[Dataset excerpts]
*-*-*
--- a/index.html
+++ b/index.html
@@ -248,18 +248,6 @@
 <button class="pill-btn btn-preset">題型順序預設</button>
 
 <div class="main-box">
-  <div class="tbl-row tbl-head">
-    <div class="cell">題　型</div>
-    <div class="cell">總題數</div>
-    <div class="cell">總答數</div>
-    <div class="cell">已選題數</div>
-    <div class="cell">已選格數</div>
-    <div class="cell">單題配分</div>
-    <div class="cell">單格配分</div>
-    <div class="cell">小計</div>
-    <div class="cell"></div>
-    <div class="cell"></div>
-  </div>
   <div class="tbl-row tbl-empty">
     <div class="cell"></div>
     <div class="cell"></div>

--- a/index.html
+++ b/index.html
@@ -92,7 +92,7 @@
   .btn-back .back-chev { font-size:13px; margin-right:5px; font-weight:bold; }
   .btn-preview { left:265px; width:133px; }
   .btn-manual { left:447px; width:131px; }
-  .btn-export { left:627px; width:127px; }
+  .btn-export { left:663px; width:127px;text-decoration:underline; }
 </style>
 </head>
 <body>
*-*-*
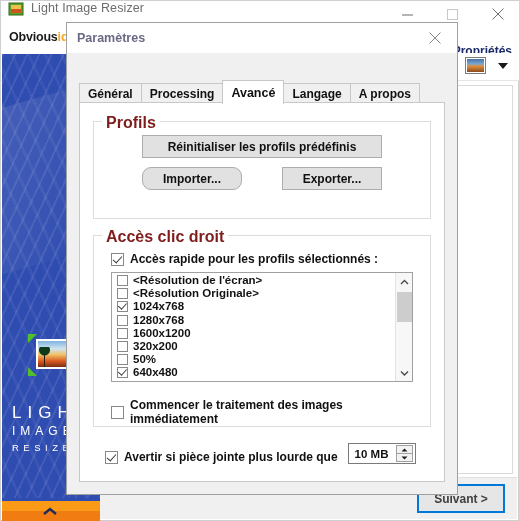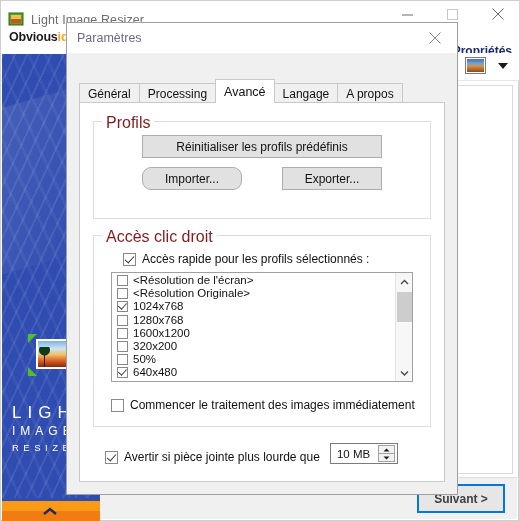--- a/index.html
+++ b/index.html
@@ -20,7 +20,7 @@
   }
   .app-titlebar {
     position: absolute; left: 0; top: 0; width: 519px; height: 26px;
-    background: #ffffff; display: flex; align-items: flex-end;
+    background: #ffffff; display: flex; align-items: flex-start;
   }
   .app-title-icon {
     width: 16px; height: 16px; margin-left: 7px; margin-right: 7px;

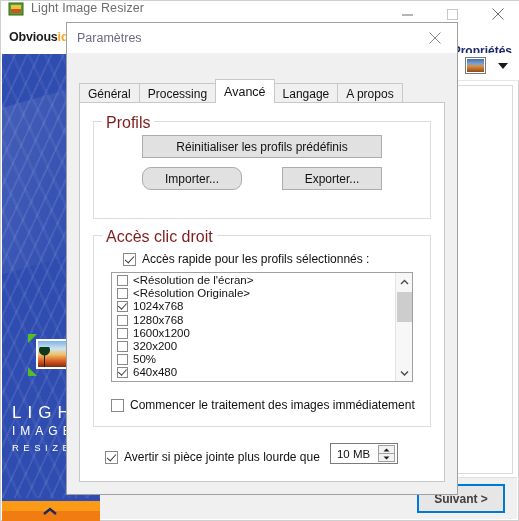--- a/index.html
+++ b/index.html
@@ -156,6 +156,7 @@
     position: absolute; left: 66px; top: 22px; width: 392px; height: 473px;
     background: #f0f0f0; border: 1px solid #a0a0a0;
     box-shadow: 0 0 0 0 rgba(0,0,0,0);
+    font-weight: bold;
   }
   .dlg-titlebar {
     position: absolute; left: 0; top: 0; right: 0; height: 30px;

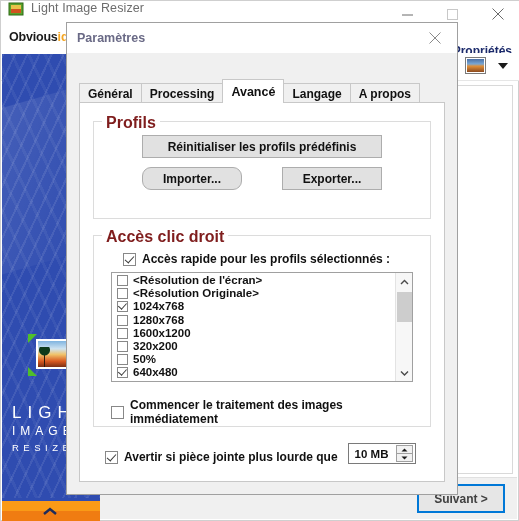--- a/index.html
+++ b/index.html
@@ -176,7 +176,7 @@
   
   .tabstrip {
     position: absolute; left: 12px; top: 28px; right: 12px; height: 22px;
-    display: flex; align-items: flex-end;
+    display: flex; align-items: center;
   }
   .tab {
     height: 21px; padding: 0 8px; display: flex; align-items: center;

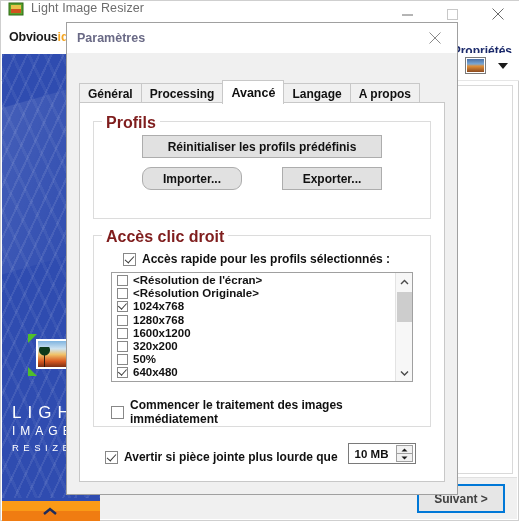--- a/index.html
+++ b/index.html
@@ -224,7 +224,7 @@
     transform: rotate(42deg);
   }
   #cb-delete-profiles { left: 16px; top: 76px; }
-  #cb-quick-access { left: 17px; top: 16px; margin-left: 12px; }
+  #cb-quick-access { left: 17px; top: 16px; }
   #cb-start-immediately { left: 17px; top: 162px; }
*-*-*
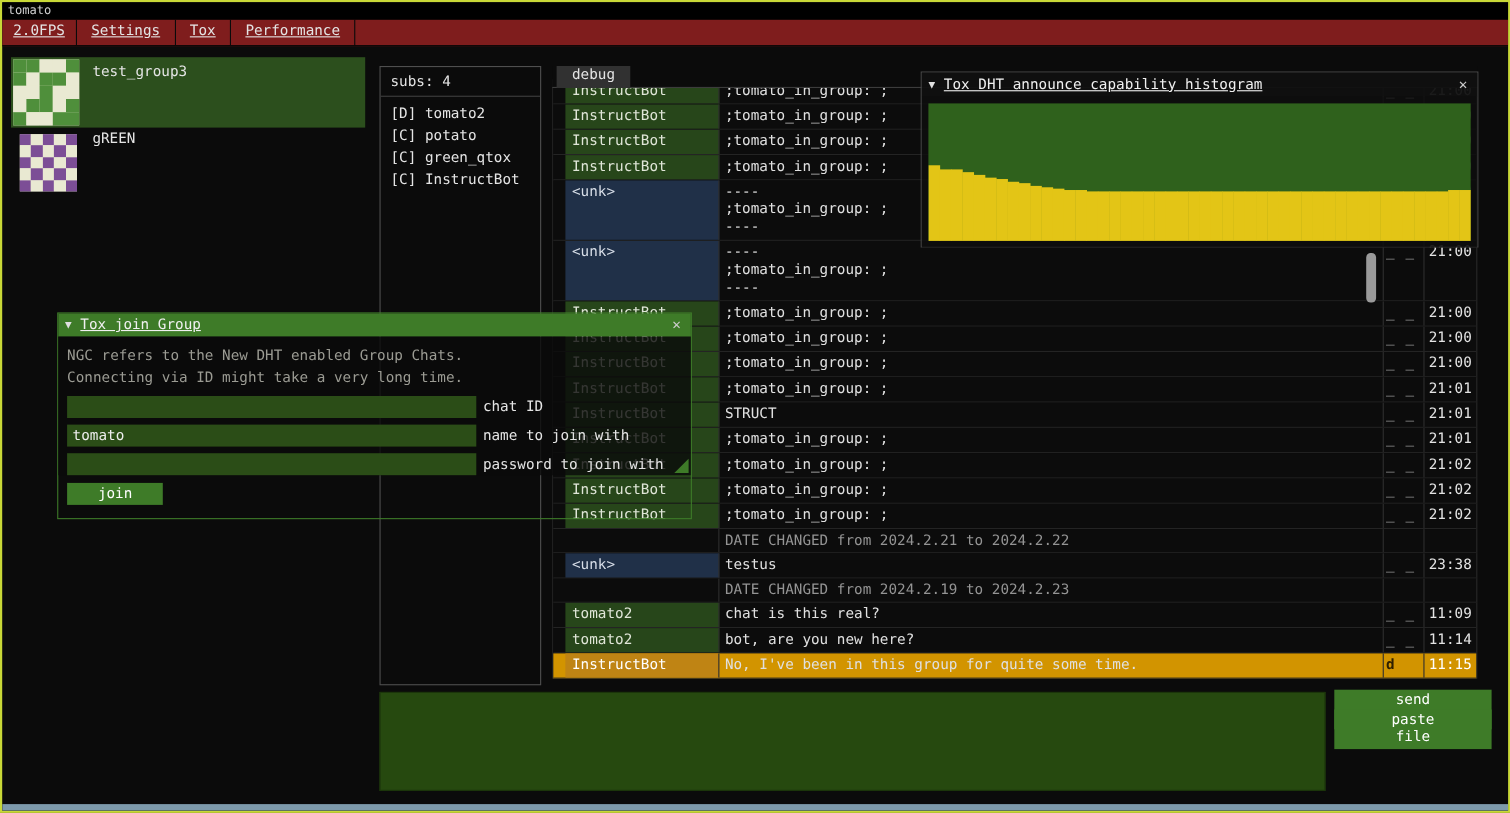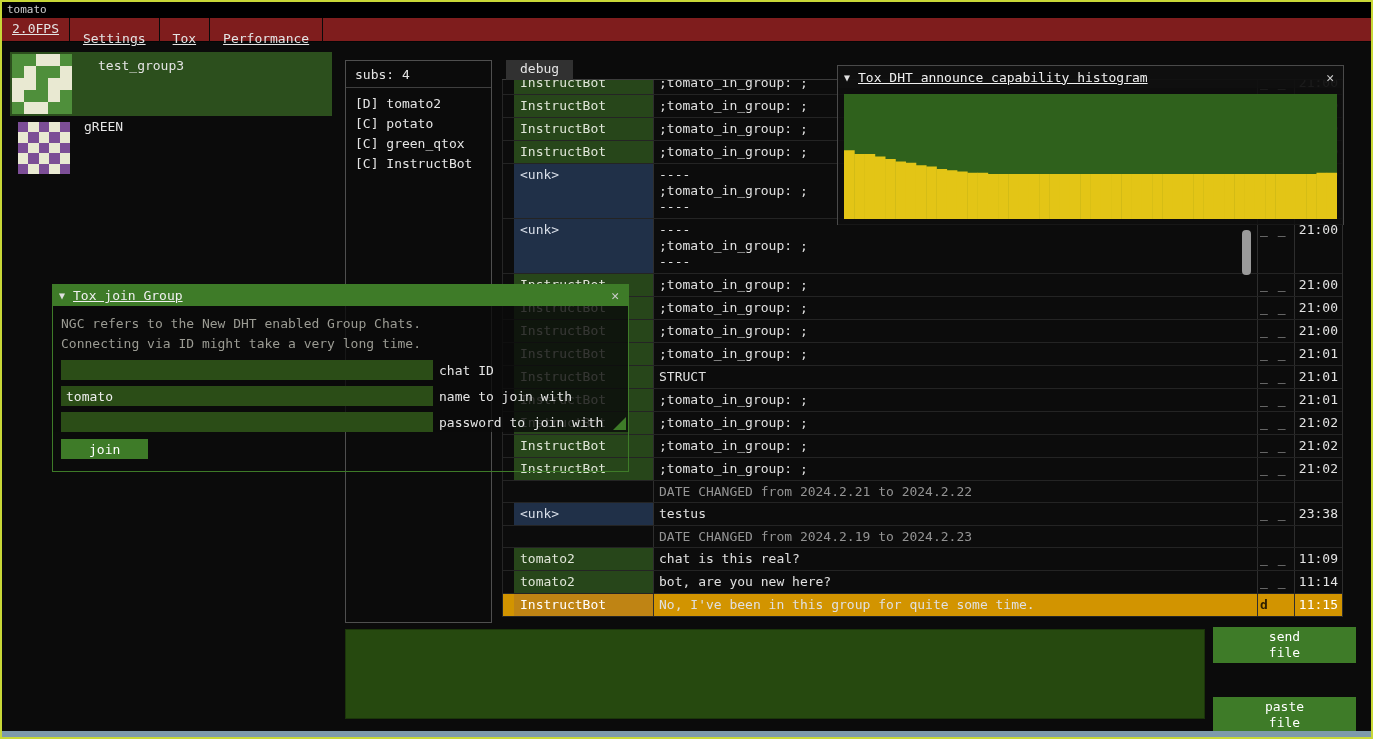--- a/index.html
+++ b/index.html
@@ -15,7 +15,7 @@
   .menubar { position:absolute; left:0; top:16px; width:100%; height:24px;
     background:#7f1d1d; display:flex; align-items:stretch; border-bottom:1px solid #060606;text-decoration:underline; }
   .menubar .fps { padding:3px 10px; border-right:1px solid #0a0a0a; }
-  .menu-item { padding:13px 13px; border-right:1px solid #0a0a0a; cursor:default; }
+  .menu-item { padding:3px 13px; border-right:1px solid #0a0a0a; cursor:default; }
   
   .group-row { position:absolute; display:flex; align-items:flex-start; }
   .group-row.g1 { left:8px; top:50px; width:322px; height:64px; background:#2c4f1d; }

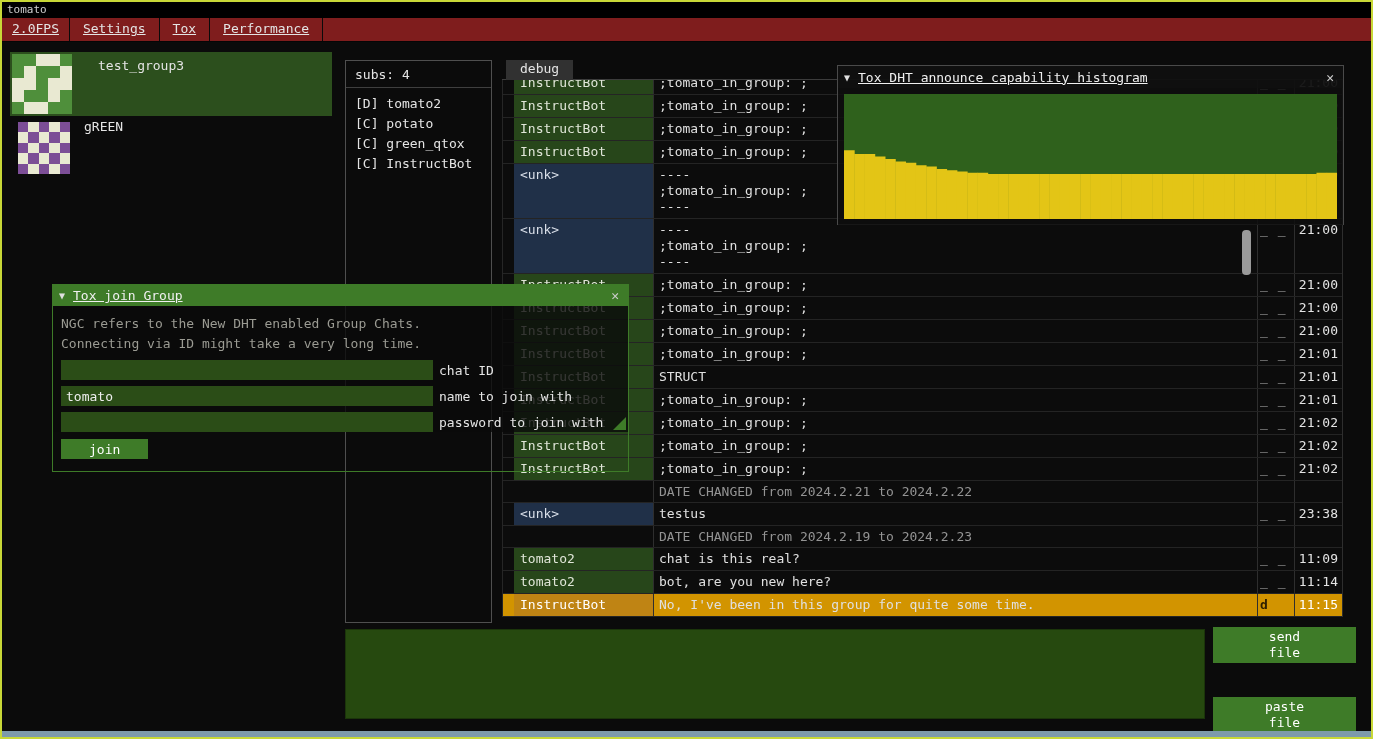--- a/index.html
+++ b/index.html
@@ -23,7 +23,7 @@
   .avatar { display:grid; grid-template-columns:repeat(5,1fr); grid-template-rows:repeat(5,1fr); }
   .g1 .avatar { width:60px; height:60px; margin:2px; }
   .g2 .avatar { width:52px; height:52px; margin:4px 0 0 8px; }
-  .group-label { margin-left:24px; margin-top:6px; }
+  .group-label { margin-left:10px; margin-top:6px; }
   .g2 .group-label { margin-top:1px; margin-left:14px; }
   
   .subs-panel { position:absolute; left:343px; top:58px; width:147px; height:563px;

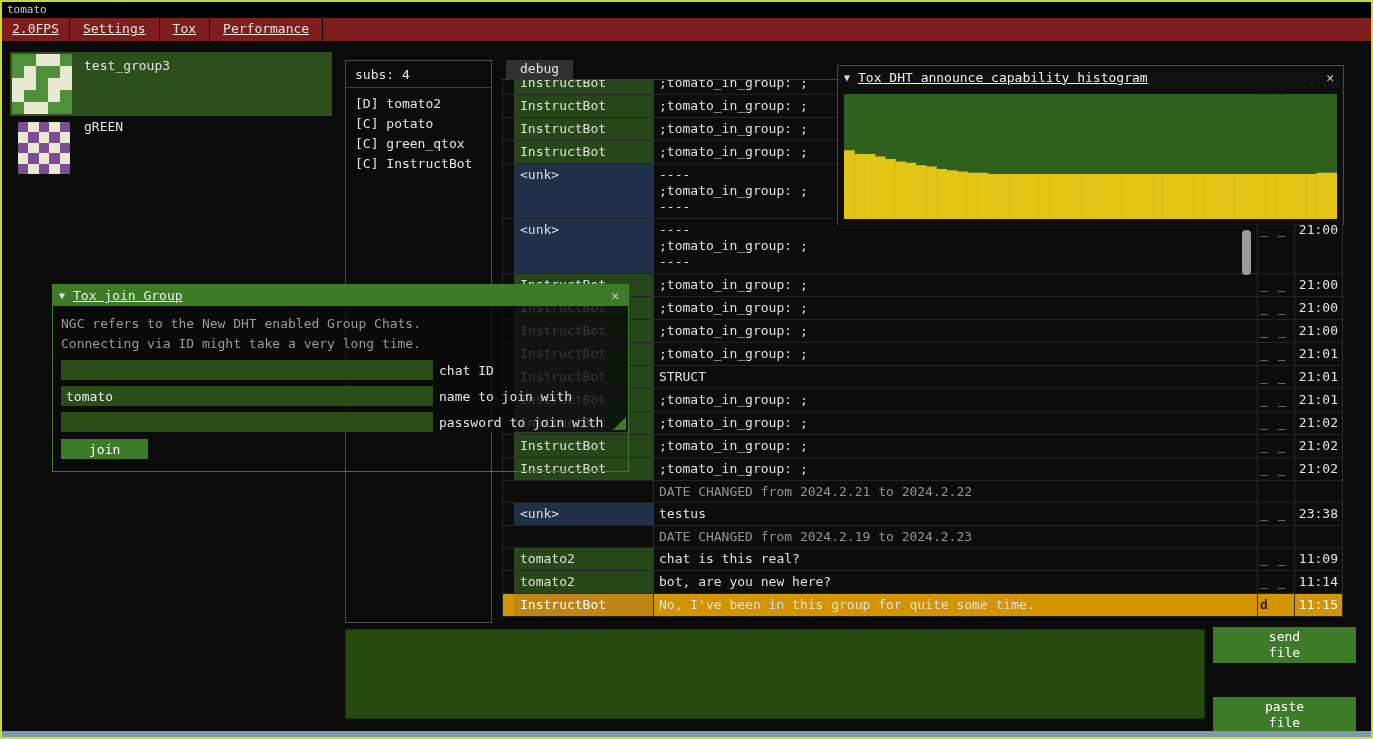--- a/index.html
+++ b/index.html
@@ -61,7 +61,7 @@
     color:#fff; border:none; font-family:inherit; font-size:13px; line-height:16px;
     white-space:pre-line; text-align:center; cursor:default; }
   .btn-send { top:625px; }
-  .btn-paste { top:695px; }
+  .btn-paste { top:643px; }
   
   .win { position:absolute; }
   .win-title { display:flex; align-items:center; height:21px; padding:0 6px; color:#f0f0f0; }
*-*-*
INSTRUCTIONS TO FOLLOW: Taking the records above, retype every line from the one with "padding:13px 13px; border-right:1px" down to the one with "position:absolute; display:flex; align-items:flex-start;", exactly and with nothing else.

ANSWER BOX:
-  .menu-item { padding:13px 13px; border-right:1px solid #0a0a0a; cursor:default; }
+  .menu-item { padding:3px 13px; border-right:1px solid #0a0a0a; cursor:default; }
   
   .group-row { position:absolute; display:flex; align-items:flex-start; }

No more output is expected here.